Depuis l'accident de l'honorable Thomas Elgin et l'évanouissement de miss Sarah, jusqu'à ce rendez-vous au bois de Boulogne et à ce projet d'enlèvement, tout lui paraissait simple et naturel, oui, tout, même ce fait d'une jeune mondaine s'éprenant de ses opinions politiques jusqu'à apprendre par cœur ses discours.
Daniel était abasourdi.
Qu'un homme, tel que le comte ne vit rien de l'intrigue ourdie autour de lui, cela le surpassait.
Le comte, cependant, n'était pas aveugle, à ce point de ne pas discerner quelque chose des impressions de Daniel.
Son amour-propre en fut froissé, car il fronça le sourcil, et brusquement:
—Que ruminez-vous ainsi? demanda-t-il... Voyons, ayez le courage de vos opinions: vous soupçonnez miss Brandon de calculs honteux ou de vues intéressées, à tout le moins...
—Je ne dis pas cela, monsieur, balbutia Daniel.
—Non, mais vous le pensez, ce qui est bien pis... Eh bien! moi, je puis dissiper vos injurieuses préventions... Que viserait, selon vous, miss Brandon, en m'épousant?

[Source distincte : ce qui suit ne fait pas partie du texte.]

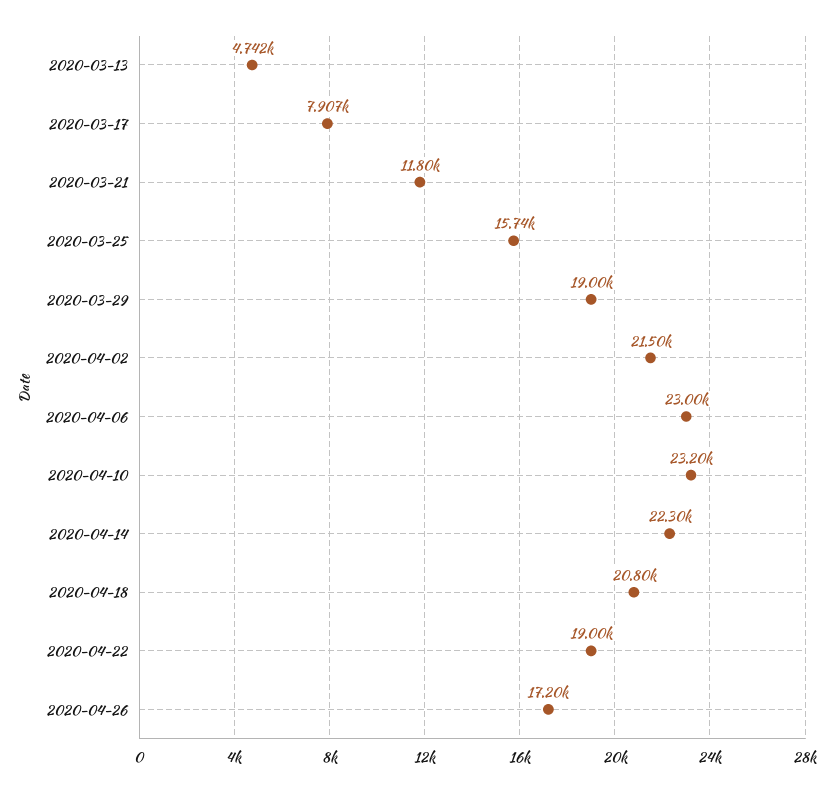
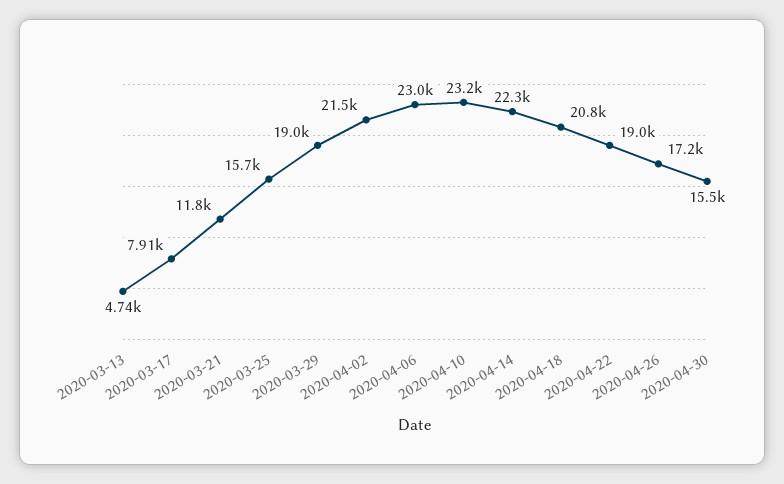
2020-04-30: none -> 15500

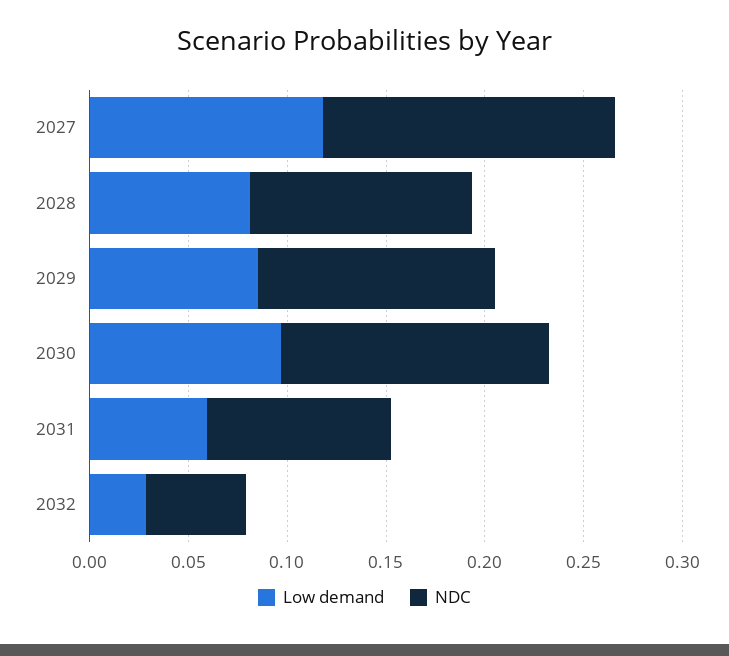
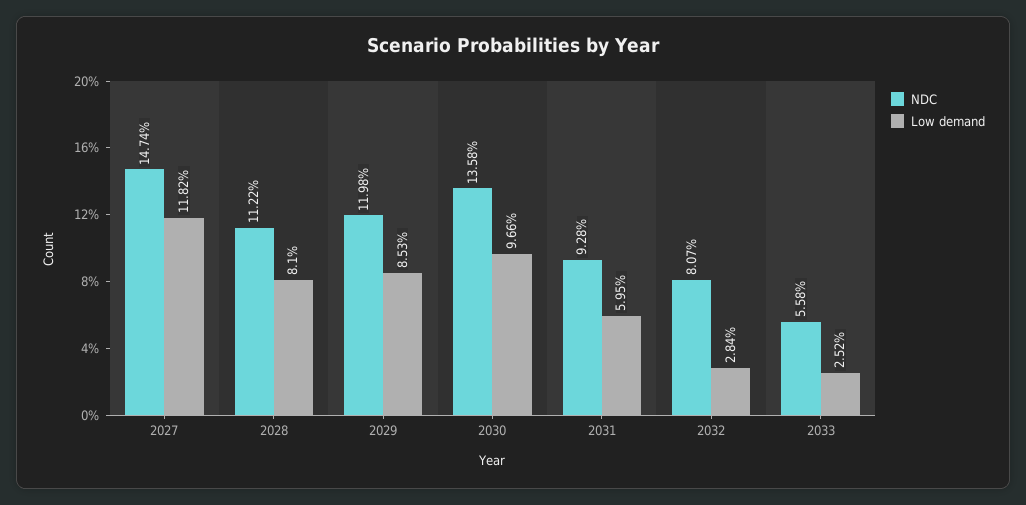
NDC, 2032: 0.05 -> 0.0807
NDC, 2033: none -> 0.0558
Low demand, 2033: none -> 0.0252

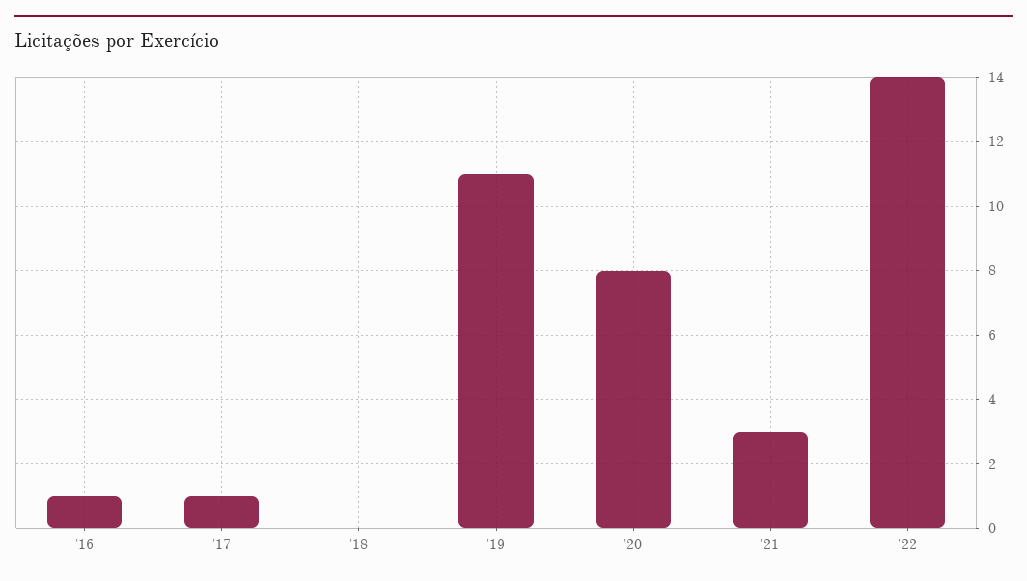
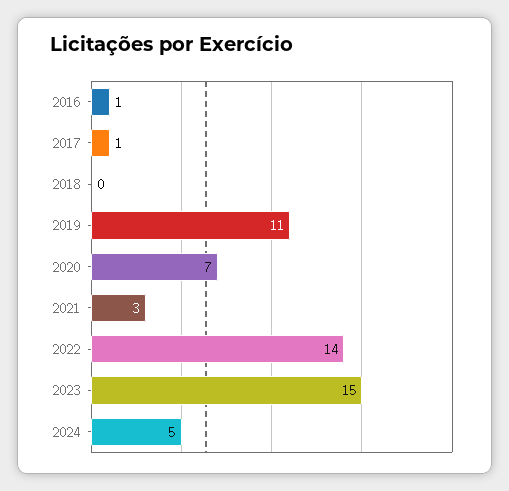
'20: 8 -> 7
2023: none -> 15
2024: none -> 5

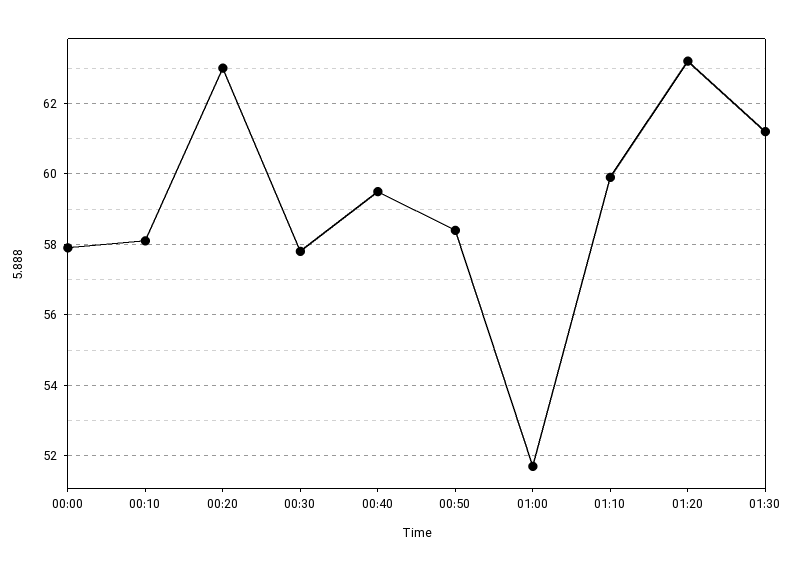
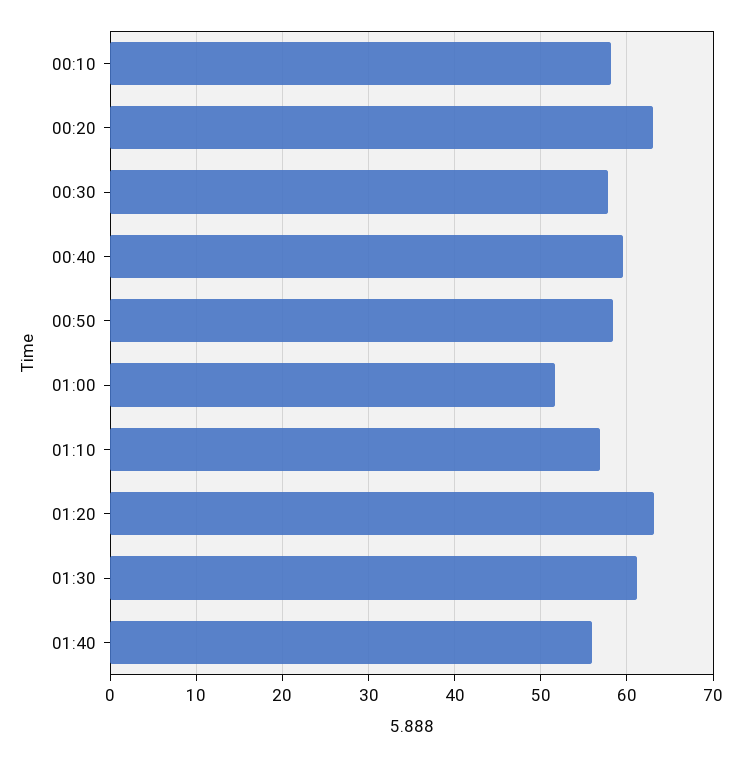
00:00: 58 -> none
01:10: 60 -> 57
01:40: none -> 56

Ma fortune, n'est-ce pas? A cela, je n'ai qu'un mot à répondre, mais il est décisif: Sarah est plus riche que moi...
Comment et à quel prix miss Brandon avait-elle su se procurer une fortune, Daniel le savait ou croyait le savoir par M. de Brévan... Aussi, ne fut-il pas maître d'un tressaillement que le comte surprit et qui l'irrita.